> [EXERCISE DESCRIPTION]:
Using the entries that follow, write out the line containing "2022-11-10: none -> 0.56", the line containing "2023-07-10 06:00:00: none -> -0.694", and every line between them, exactly and nothing else.

★ ★ ★

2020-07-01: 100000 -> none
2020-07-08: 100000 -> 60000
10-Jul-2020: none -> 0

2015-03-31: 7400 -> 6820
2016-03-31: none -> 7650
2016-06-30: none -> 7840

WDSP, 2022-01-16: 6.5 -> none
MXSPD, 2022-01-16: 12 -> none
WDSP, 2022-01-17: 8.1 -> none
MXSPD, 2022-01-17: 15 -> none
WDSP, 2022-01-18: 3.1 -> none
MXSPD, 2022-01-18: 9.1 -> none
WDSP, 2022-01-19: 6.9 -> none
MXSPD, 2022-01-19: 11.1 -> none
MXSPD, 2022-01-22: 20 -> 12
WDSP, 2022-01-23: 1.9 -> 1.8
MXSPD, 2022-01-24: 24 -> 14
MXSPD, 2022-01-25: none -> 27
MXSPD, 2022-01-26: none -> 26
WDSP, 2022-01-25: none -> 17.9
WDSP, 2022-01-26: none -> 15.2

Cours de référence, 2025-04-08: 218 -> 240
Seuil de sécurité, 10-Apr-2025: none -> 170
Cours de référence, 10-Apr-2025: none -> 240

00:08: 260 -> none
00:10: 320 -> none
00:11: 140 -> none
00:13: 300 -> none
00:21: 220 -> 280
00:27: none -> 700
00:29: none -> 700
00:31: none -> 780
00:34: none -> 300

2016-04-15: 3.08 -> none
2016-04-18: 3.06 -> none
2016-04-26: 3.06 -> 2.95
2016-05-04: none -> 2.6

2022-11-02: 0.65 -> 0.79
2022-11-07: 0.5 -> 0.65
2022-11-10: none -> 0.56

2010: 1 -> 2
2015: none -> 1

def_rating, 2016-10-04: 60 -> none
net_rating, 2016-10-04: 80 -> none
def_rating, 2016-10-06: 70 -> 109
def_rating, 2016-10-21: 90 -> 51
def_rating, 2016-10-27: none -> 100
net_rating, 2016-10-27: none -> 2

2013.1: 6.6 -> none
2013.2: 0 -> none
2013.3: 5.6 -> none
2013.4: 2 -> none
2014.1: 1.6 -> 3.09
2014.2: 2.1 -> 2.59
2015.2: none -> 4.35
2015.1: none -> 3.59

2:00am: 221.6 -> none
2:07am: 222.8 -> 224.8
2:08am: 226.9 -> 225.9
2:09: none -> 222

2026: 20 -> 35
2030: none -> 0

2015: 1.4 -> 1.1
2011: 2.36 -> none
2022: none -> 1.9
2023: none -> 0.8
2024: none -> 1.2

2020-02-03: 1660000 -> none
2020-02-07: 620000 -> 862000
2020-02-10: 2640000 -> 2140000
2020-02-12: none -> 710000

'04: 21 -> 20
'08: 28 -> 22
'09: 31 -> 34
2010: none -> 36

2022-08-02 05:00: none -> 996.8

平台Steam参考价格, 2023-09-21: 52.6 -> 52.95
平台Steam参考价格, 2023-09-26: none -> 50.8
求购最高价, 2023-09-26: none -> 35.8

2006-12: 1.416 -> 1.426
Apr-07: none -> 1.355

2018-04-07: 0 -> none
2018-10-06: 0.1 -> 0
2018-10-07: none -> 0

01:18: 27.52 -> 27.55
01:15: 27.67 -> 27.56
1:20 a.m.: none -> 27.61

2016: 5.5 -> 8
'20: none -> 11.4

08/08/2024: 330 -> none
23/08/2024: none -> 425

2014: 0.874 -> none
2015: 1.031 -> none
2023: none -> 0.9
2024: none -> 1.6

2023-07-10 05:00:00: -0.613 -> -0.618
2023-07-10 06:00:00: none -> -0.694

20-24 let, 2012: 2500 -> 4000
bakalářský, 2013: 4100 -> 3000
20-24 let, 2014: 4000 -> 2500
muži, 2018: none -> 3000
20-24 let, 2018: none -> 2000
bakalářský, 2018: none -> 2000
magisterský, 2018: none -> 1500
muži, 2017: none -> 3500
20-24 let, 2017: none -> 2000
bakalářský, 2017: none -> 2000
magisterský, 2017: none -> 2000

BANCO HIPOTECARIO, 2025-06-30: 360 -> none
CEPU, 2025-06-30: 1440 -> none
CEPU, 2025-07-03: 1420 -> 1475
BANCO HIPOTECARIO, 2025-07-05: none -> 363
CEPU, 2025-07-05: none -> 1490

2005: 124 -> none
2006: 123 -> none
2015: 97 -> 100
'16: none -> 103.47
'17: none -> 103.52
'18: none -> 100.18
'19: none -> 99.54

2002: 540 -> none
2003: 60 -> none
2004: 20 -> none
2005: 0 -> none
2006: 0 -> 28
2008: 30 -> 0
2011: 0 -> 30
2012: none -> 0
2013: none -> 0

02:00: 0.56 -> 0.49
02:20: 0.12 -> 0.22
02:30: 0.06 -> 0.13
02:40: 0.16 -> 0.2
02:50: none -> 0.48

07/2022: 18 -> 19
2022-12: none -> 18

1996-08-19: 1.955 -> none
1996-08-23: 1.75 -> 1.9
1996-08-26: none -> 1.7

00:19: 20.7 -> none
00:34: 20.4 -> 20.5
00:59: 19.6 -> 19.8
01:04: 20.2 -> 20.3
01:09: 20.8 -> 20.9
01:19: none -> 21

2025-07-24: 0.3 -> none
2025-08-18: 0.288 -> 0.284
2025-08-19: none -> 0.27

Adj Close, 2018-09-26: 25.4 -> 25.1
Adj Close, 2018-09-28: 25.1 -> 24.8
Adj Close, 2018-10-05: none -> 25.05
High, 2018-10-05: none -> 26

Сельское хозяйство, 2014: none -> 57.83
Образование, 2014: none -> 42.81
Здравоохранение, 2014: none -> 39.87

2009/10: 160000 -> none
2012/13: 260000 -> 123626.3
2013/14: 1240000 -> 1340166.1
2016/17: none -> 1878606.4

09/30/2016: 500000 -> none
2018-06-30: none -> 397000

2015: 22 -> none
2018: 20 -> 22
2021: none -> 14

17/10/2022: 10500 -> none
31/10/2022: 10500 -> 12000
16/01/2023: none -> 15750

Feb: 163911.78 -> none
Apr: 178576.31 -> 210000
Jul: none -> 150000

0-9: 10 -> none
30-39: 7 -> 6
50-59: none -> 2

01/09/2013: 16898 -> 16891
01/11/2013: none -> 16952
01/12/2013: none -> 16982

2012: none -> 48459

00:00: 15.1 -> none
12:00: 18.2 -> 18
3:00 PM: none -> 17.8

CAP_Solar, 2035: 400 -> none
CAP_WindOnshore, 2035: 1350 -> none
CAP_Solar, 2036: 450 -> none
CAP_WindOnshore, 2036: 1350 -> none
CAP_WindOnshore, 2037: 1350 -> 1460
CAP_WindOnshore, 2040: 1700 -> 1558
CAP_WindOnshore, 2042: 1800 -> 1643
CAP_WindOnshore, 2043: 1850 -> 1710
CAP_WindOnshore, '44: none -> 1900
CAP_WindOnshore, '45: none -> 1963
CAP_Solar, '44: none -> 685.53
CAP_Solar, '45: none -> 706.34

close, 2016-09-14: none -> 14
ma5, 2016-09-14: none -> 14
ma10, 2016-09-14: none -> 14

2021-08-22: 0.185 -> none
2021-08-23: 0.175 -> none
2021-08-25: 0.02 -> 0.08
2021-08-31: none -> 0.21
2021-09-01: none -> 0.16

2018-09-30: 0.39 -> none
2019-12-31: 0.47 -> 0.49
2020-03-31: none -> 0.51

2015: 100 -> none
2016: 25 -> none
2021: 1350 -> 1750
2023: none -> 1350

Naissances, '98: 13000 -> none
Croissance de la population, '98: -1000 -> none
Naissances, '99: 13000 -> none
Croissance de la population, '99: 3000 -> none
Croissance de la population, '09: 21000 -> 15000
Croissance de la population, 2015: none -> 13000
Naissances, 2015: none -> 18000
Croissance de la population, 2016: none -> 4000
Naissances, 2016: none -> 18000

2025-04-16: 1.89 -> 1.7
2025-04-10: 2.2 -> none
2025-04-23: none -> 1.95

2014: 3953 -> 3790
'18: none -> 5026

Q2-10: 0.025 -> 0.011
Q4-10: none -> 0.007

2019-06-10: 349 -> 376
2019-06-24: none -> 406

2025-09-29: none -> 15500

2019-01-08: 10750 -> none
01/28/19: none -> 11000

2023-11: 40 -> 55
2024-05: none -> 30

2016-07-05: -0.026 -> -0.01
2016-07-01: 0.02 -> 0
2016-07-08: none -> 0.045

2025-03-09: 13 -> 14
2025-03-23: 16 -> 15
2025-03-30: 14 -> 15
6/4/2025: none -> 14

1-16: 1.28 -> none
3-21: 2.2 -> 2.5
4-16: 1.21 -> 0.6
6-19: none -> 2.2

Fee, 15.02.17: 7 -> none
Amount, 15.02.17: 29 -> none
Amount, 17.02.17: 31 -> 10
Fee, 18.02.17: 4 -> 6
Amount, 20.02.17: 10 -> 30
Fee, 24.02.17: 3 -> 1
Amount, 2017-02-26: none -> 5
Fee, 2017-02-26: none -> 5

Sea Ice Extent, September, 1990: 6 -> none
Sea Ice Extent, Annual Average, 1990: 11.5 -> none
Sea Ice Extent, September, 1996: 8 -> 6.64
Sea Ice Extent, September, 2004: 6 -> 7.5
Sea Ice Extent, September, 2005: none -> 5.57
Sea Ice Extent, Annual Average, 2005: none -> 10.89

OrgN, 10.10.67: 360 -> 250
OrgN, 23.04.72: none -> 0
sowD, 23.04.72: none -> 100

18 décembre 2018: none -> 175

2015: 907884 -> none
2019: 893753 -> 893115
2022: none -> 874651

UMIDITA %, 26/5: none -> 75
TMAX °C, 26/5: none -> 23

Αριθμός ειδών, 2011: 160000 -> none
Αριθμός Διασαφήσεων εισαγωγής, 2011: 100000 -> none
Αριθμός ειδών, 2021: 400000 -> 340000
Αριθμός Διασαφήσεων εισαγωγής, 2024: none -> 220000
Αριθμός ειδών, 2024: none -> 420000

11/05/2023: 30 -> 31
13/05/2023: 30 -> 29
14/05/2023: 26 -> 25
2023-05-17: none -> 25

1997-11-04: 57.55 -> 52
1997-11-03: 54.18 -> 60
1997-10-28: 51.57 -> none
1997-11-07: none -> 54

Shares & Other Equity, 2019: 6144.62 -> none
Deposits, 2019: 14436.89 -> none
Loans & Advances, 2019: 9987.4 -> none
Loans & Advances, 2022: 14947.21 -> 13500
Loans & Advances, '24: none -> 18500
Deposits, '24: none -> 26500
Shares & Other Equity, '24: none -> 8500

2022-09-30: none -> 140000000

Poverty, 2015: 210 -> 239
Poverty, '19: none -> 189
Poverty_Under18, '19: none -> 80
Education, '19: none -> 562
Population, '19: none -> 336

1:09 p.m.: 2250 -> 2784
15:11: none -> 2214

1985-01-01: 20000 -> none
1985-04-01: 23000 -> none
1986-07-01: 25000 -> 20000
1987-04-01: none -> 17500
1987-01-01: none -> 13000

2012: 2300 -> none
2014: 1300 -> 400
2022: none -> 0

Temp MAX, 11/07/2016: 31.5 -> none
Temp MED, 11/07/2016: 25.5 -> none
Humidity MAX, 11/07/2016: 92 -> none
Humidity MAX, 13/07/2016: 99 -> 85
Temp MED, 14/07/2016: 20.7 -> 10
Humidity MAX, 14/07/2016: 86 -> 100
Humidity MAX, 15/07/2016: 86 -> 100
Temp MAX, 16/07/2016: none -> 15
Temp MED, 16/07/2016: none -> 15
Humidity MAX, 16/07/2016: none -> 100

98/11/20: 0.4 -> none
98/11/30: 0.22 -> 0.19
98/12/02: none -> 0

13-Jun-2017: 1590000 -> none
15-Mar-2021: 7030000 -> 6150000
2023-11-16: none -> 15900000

★ ★ ★

> [EXPECTED ANSWER]:
2022-11-10: none -> 0.56

2010: 1 -> 2
2015: none -> 1

def_rating, 2016-10-04: 60 -> none
net_rating, 2016-10-04: 80 -> none
def_rating, 2016-10-06: 70 -> 109
def_rating, 2016-10-21: 90 -> 51
def_rating, 2016-10-27: none -> 100
net_rating, 2016-10-27: none -> 2

2013.1: 6.6 -> none
2013.2: 0 -> none
2013.3: 5.6 -> none
2013.4: 2 -> none
2014.1: 1.6 -> 3.09
2014.2: 2.1 -> 2.59
2015.2: none -> 4.35
2015.1: none -> 3.59

2:00am: 221.6 -> none
2:07am: 222.8 -> 224.8
2:08am: 226.9 -> 225.9
2:09: none -> 222

2026: 20 -> 35
2030: none -> 0

2015: 1.4 -> 1.1
2011: 2.36 -> none
2022: none -> 1.9
2023: none -> 0.8
2024: none -> 1.2

2020-02-03: 1660000 -> none
2020-02-07: 620000 -> 862000
2020-02-10: 2640000 -> 2140000
2020-02-12: none -> 710000

'04: 21 -> 20
'08: 28 -> 22
'09: 31 -> 34
2010: none -> 36

2022-08-02 05:00: none -> 996.8

平台Steam参考价格, 2023-09-21: 52.6 -> 52.95
平台Steam参考价格, 2023-09-26: none -> 50.8
求购最高价, 2023-09-26: none -> 35.8

2006-12: 1.416 -> 1.426
Apr-07: none -> 1.355

2018-04-07: 0 -> none
2018-10-06: 0.1 -> 0
2018-10-07: none -> 0

01:18: 27.52 -> 27.55
01:15: 27.67 -> 27.56
1:20 a.m.: none -> 27.61

2016: 5.5 -> 8
'20: none -> 11.4

08/08/2024: 330 -> none
23/08/2024: none -> 425

2014: 0.874 -> none
2015: 1.031 -> none
2023: none -> 0.9
2024: none -> 1.6

2023-07-10 05:00:00: -0.613 -> -0.618
2023-07-10 06:00:00: none -> -0.694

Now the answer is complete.